● **Work task**: Which lines hold the string "Green"? Copy each of them from the material below.

+++ Given data +++

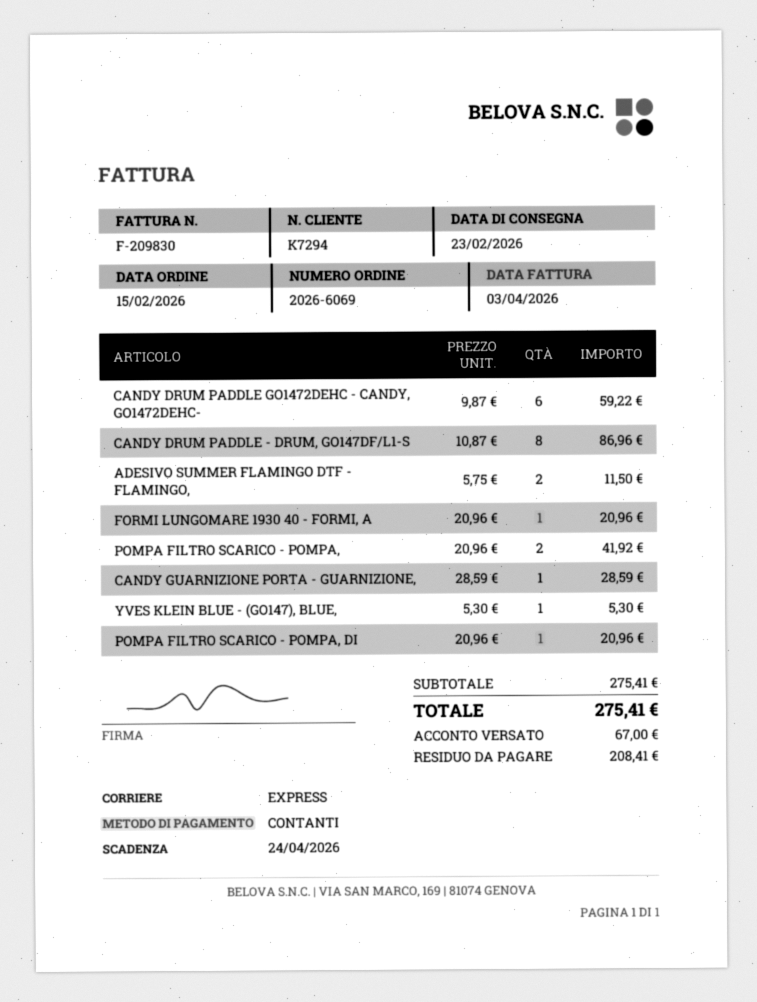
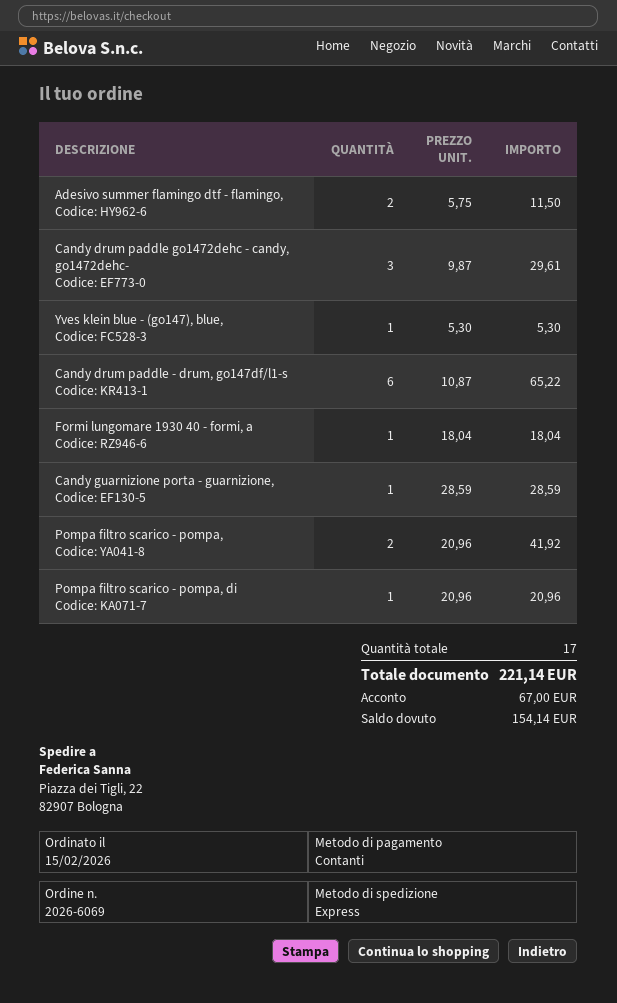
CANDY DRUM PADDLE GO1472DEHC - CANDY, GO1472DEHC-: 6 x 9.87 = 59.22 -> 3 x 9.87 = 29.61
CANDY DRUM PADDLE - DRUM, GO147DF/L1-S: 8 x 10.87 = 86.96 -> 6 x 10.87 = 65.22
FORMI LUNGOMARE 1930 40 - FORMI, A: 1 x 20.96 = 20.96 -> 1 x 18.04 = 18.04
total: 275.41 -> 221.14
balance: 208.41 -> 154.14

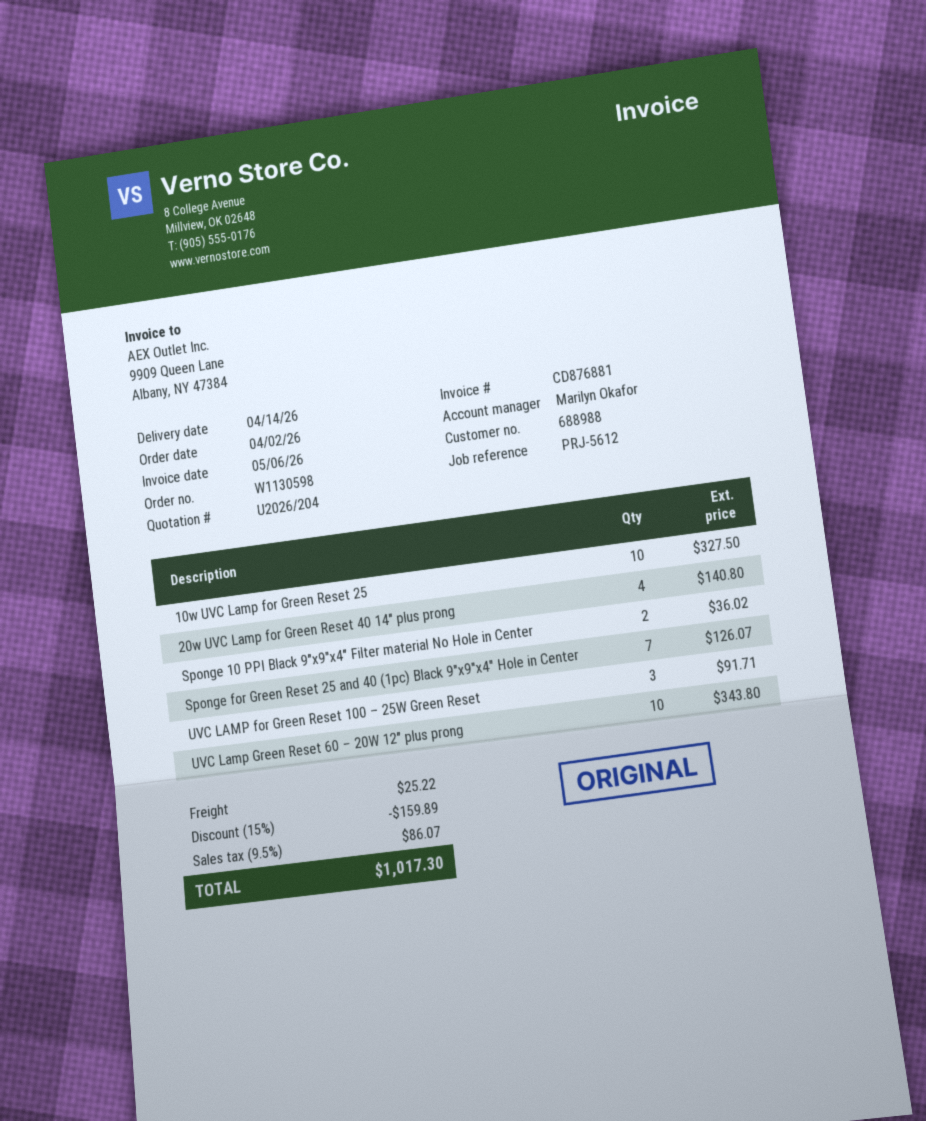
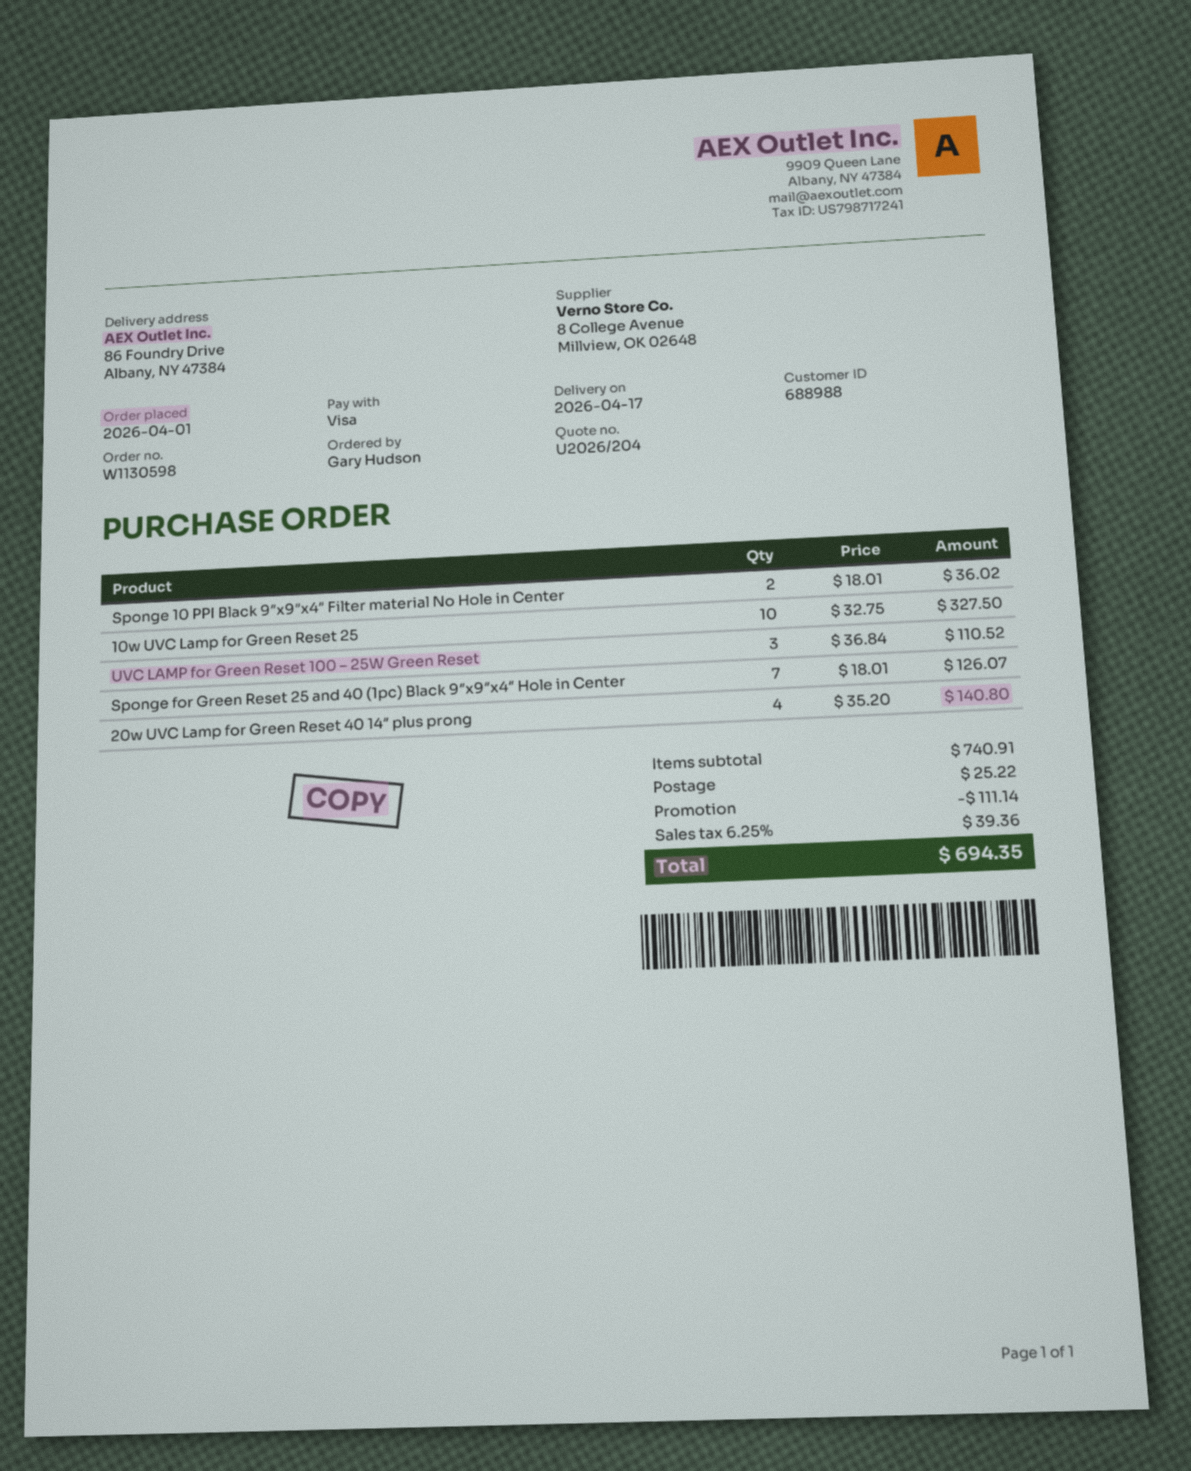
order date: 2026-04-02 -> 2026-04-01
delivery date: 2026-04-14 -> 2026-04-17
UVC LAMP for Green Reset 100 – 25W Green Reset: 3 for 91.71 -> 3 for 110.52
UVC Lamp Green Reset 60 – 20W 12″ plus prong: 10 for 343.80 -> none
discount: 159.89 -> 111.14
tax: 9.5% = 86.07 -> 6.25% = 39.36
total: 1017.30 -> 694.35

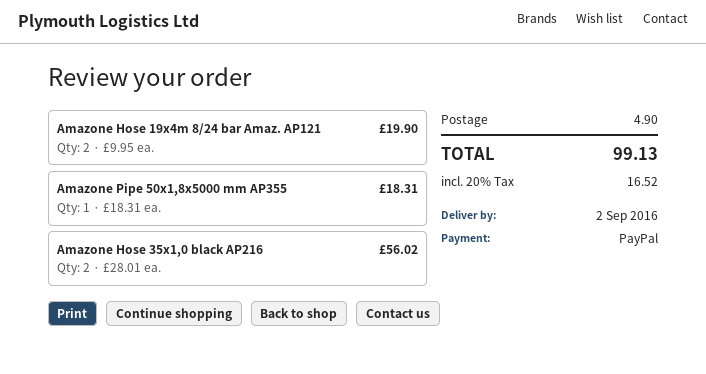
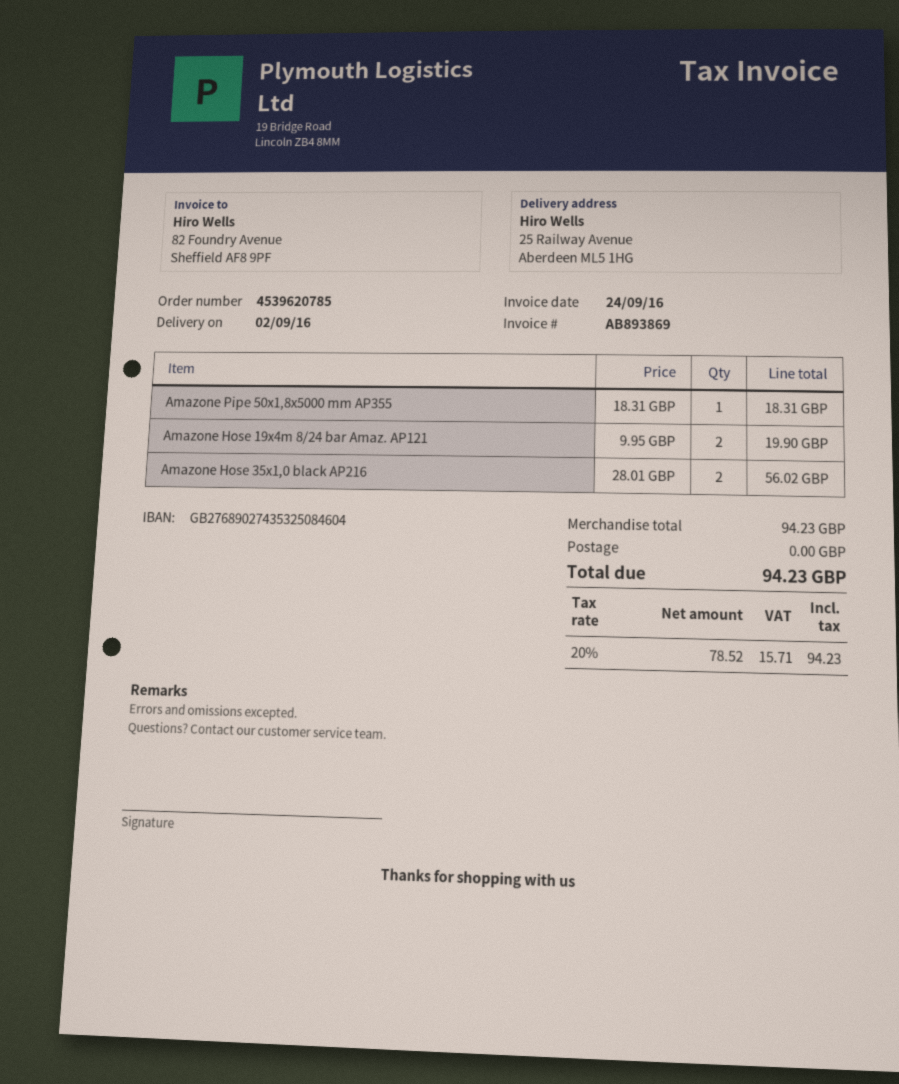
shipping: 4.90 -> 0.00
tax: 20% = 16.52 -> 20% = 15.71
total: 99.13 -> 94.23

+++

● **Solution**:
UVC LAMP for Green Reset 100 – 25W Green Reset: 3 for 91.71 -> 3 for 110.52
UVC Lamp Green Reset 60 – 20W 12″ plus prong: 10 for 343.80 -> none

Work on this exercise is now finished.